_Data for review_.
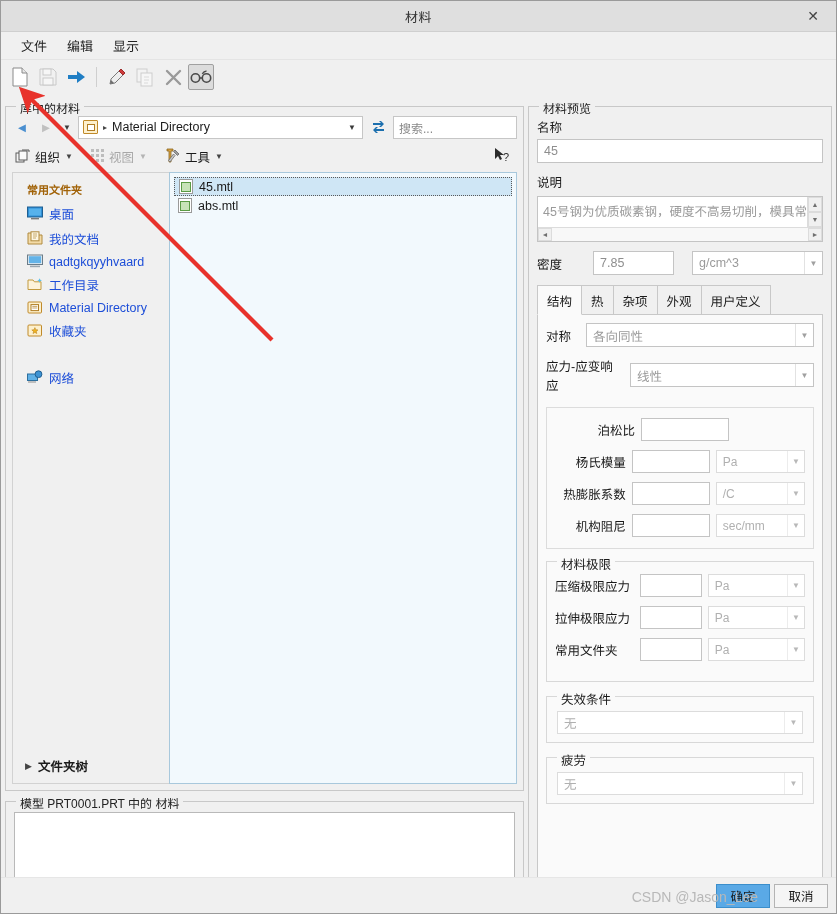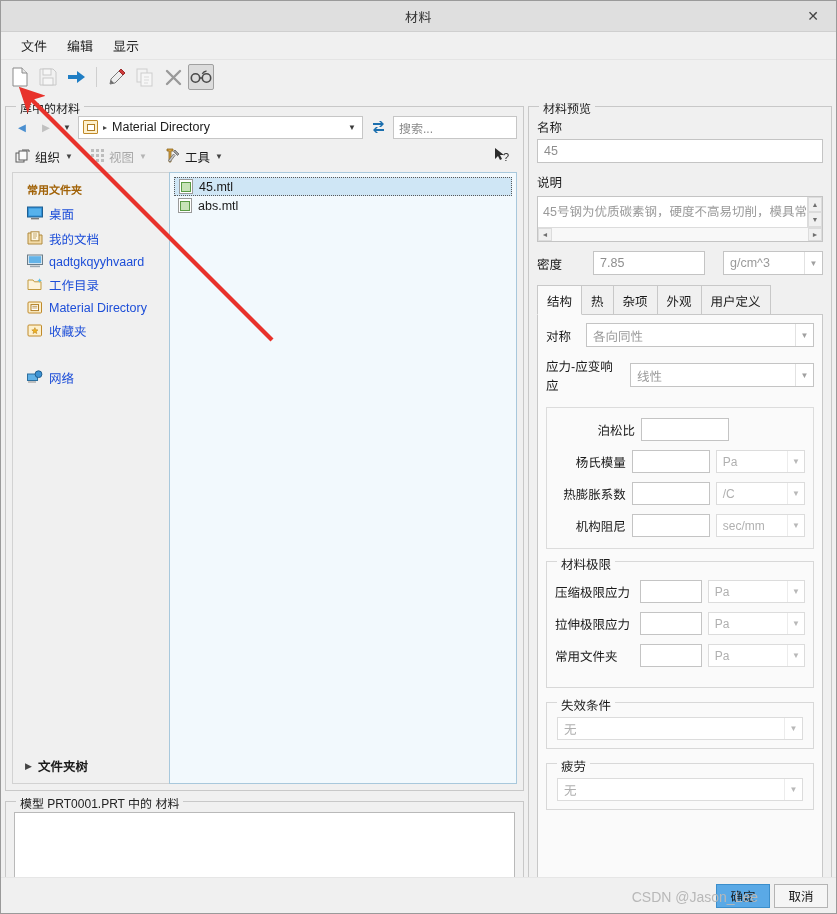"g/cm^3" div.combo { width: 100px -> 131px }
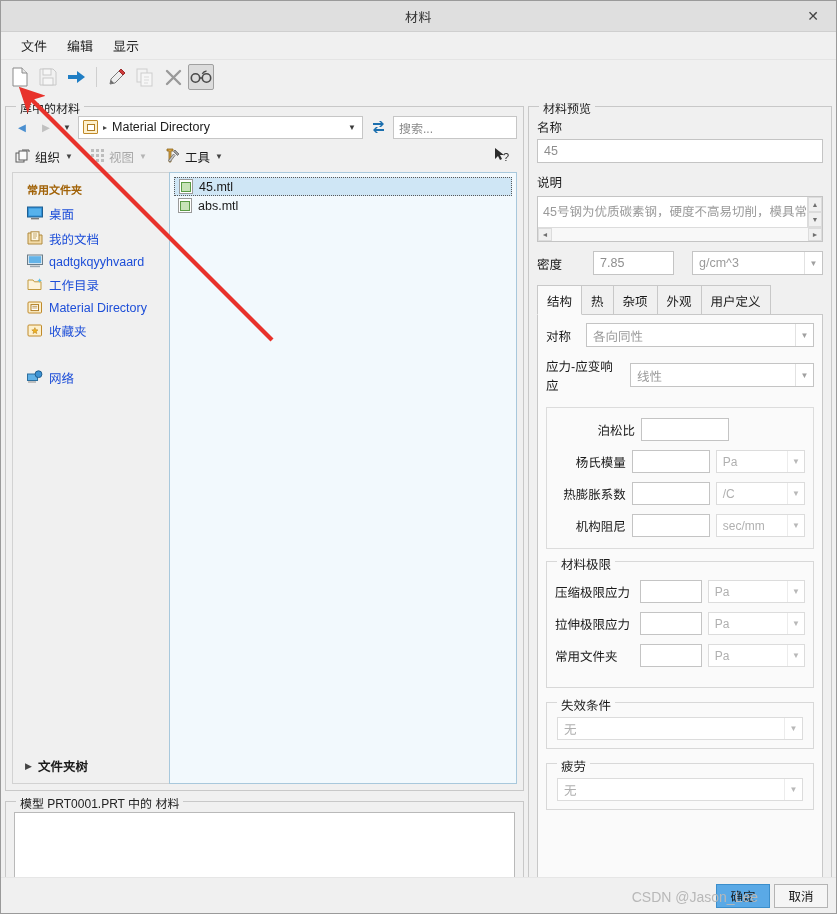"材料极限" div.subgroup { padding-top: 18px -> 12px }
* * *
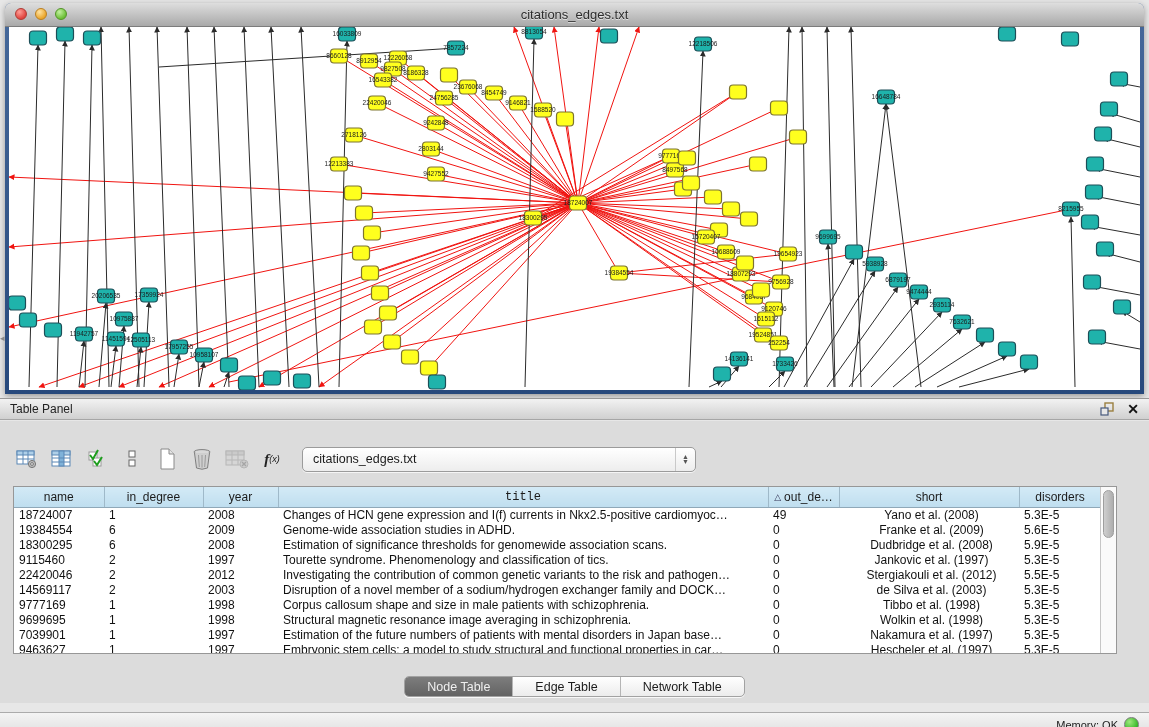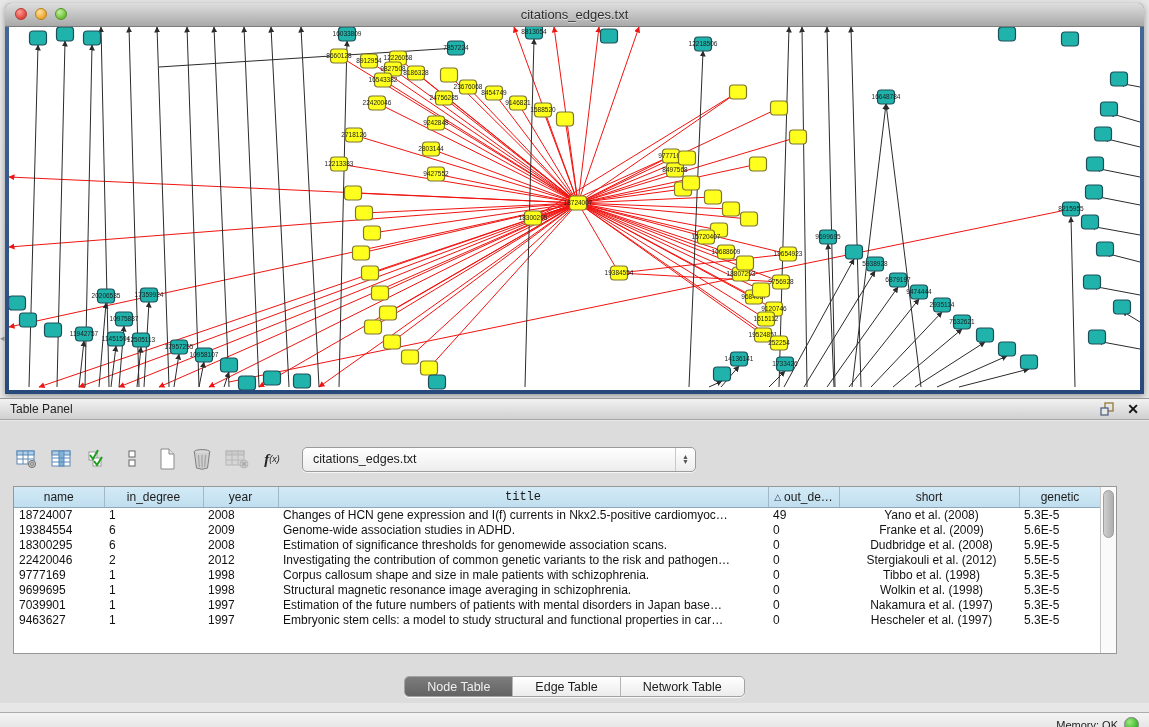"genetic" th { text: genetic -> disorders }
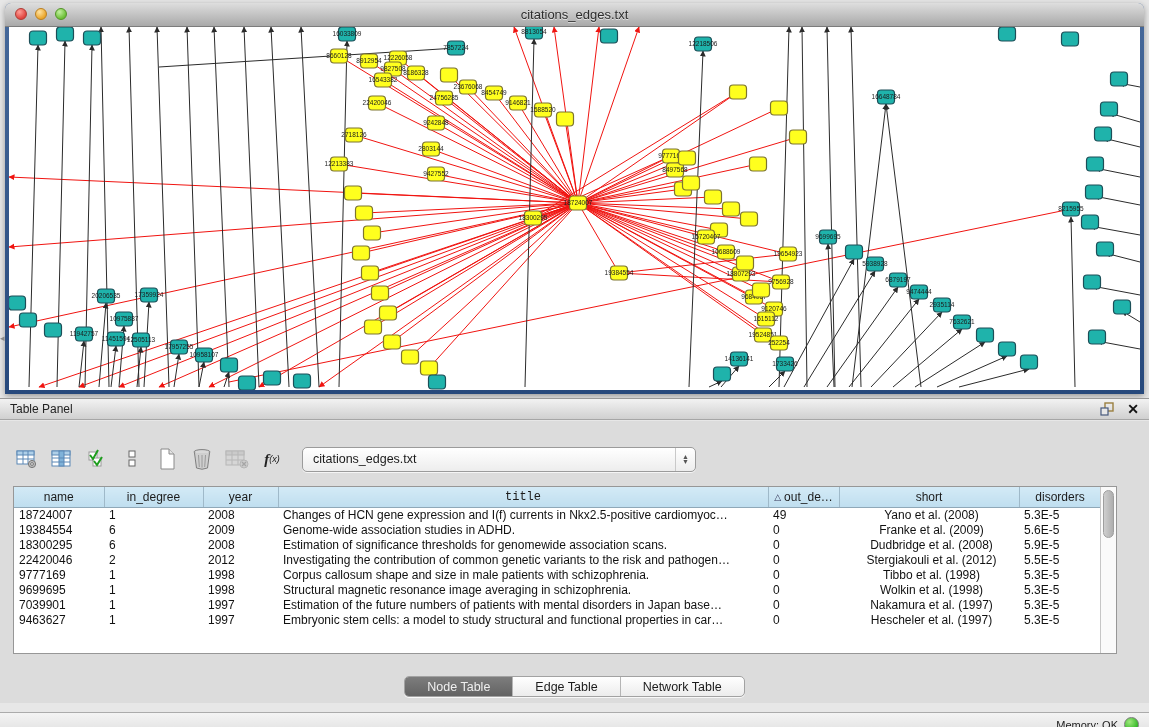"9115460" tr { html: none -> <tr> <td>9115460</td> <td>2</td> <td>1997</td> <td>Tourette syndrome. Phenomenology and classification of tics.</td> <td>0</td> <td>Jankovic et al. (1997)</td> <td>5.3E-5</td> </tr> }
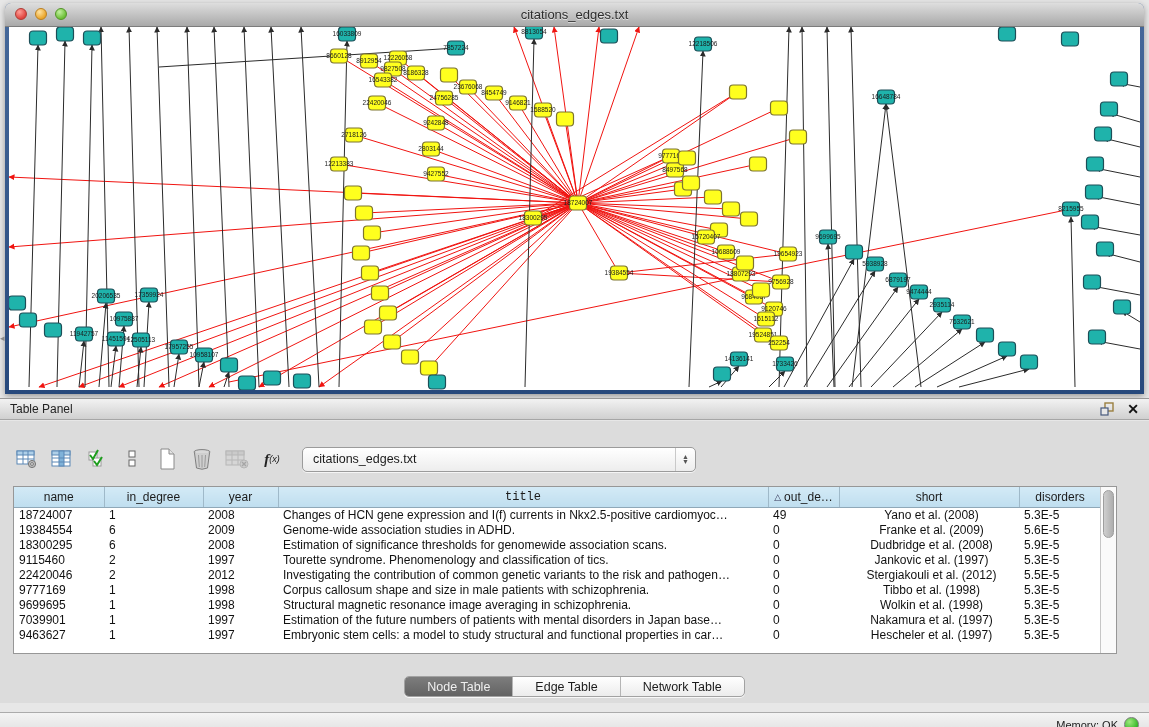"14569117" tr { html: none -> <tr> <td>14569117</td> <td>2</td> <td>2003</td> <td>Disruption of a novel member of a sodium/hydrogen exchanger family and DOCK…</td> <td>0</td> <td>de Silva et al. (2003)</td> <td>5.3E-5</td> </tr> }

_Work order_.
For this exercise, return exactly the lines above from the line with "width: 100px ->" through the line with "padding-top: 18px ->", both included. Do not copy the pictures.

_Output of the exercise_.
"g/cm^3" div.combo { width: 100px -> 131px }
"材料极限" div.subgroup { padding-top: 18px -> 12px }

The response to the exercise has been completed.